April 23, 2020:- The new law is a moratorium on some (not all) evictions, not on rent. The law expressly states:
Nothing in this section shall relieve a tenant from the obligation to pay rent or restrict a landlord’s ability to recover rent.
Are landlords allowed to remind tenants of this fact? Yes.
Certainly, landlords who choose to provide a written reminder need to take care not to say anything that could construed as a request to vacate or as a threat to initiate a debt-collection lawsuit, nor should they visit the tenant. Sending the reminder to some tenants but not to others would invite a charge of discrimination, so an all-or-none approach would be wiser.
Statute
The eviction moratorium statute prohibits landlords from sending, for the purposes of a “non-essential eviction,” any notice, including a notice to quit, requesting or demanding that a tenant of a residential dwelling unit vacate the premises.”
Regulations
The Attorney General’s emergency debt-collection regulations prohibit “creditors” from threatening to initiate a collection lawsuit. Is a landlord who is trying to collect rent owed (overdue by 30+ days) under a lease a “creditor” within the meaning of the debt-collection regulations?
The emergency regulation states, at s. 35.03(2), that the prohibitions do not apply to “an attempt to collect a debt owed by a tenant to an owner.” The applicable regulation defines “tenant” as a person who occupies a dwelling unit “under a rental agreement,” which term the regulation defines as “an express or implied agreement for use and occupancy of a dwelling unit.” Is a tenant-at-sufferance someone who is occupying a dwelling unit “under an express or implied agreement”? No; on the contrary, the tenant-at-sufferance is occupying the unit without the owner’s agreement, after any express or implied agreement has expired or been terminated.

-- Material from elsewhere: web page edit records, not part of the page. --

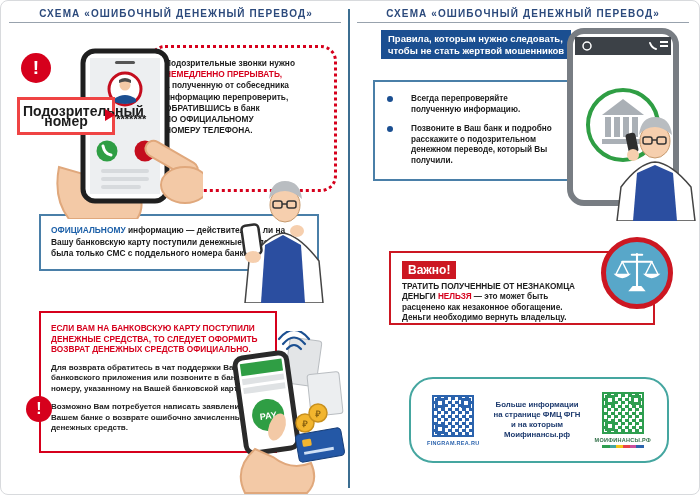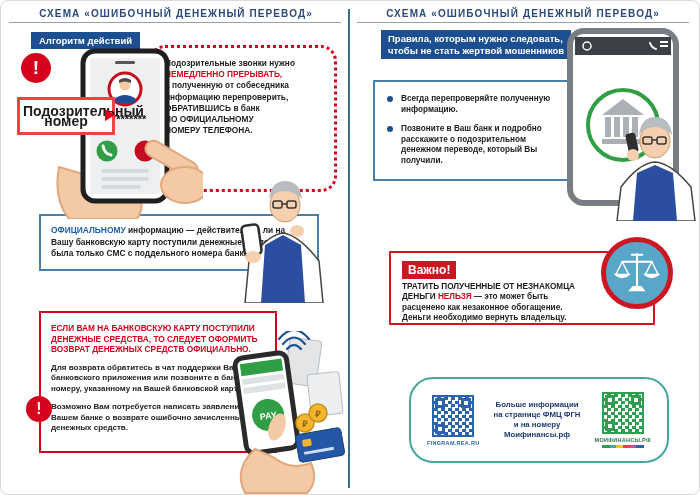"Алгоритм действий" div.abs { html: <div>Алгоритм действий</div> -> none }
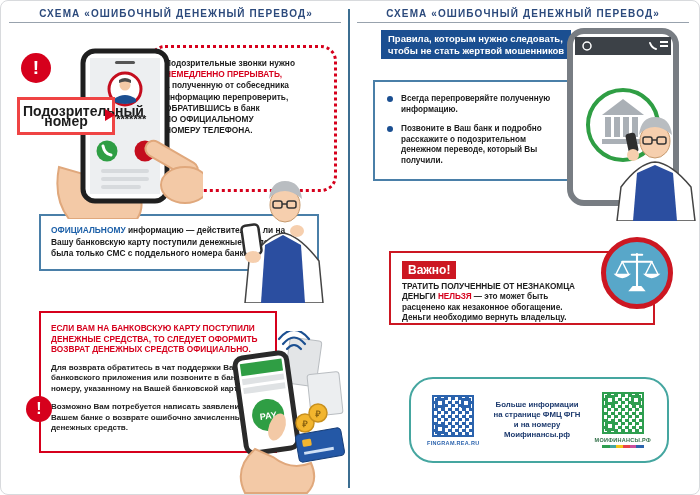"Всегда перепроверяйте полученную" .rule { gap: 8px -> 18px }
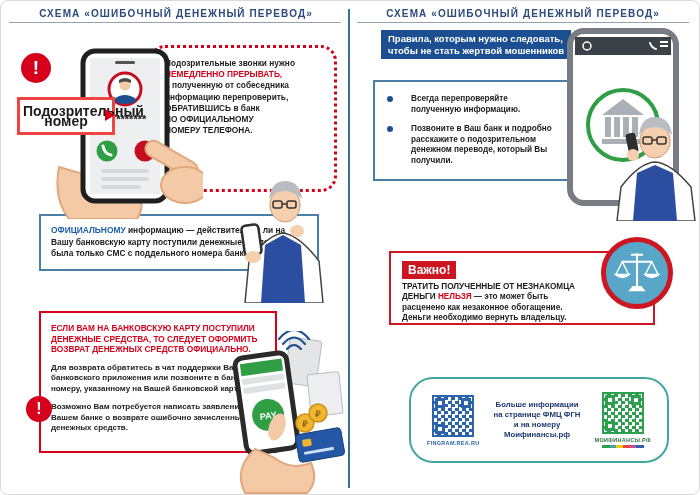"и на номеру" div { text: номеру -> которым }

This is somewhat convoluted, but bear with me: It is all too easy to imagine someone whose lease/rental agreement has expired or been terminated claiming to be a tenant-at-sufferance and, therefore, not a “tenant” within the meaning of the regulation and, therefore, outside the scope of the landlord-tenant exception to the ban on creditor-debtor communication. So tread carefully.
Takeaway
Sending a simple reminder to all tenants that the new law states that “nothing in this section shall relieve a tenant from the obligation to pay rent or restrict a landlord’s ability to recover rent” would not, in my opinion, violate the statute or the regulations.

(For you- not for publication)
Time for YOU to be drafting and organizing the framework of a class-action suit against the Commonwealth for essentially seizing property without compensation. The devil’s advocate view of the reparation formula might go like this:
(1)Total amount of rent lost without ability to recoup’
(2) Normal vacancy rate
(3) Normal expectable loss with prosecuted evictions.
(4) Normal re-renting time for vacant units.
So if the ability to evict WERE in place, then what would the probable loss be anyway, and given rehabbing and re-renting timelines, what would the additional loss be in each case.
A compromise with the Commonwealth should be in the order of 50% of the adjusted loss- but I would be more likely to expect 25% of the total lost rent- possibly as a tax credit.
Ideas?
I would be happy to converse/work with you on this issue.
I am not a lawyer, but do have 45 years of rental experience.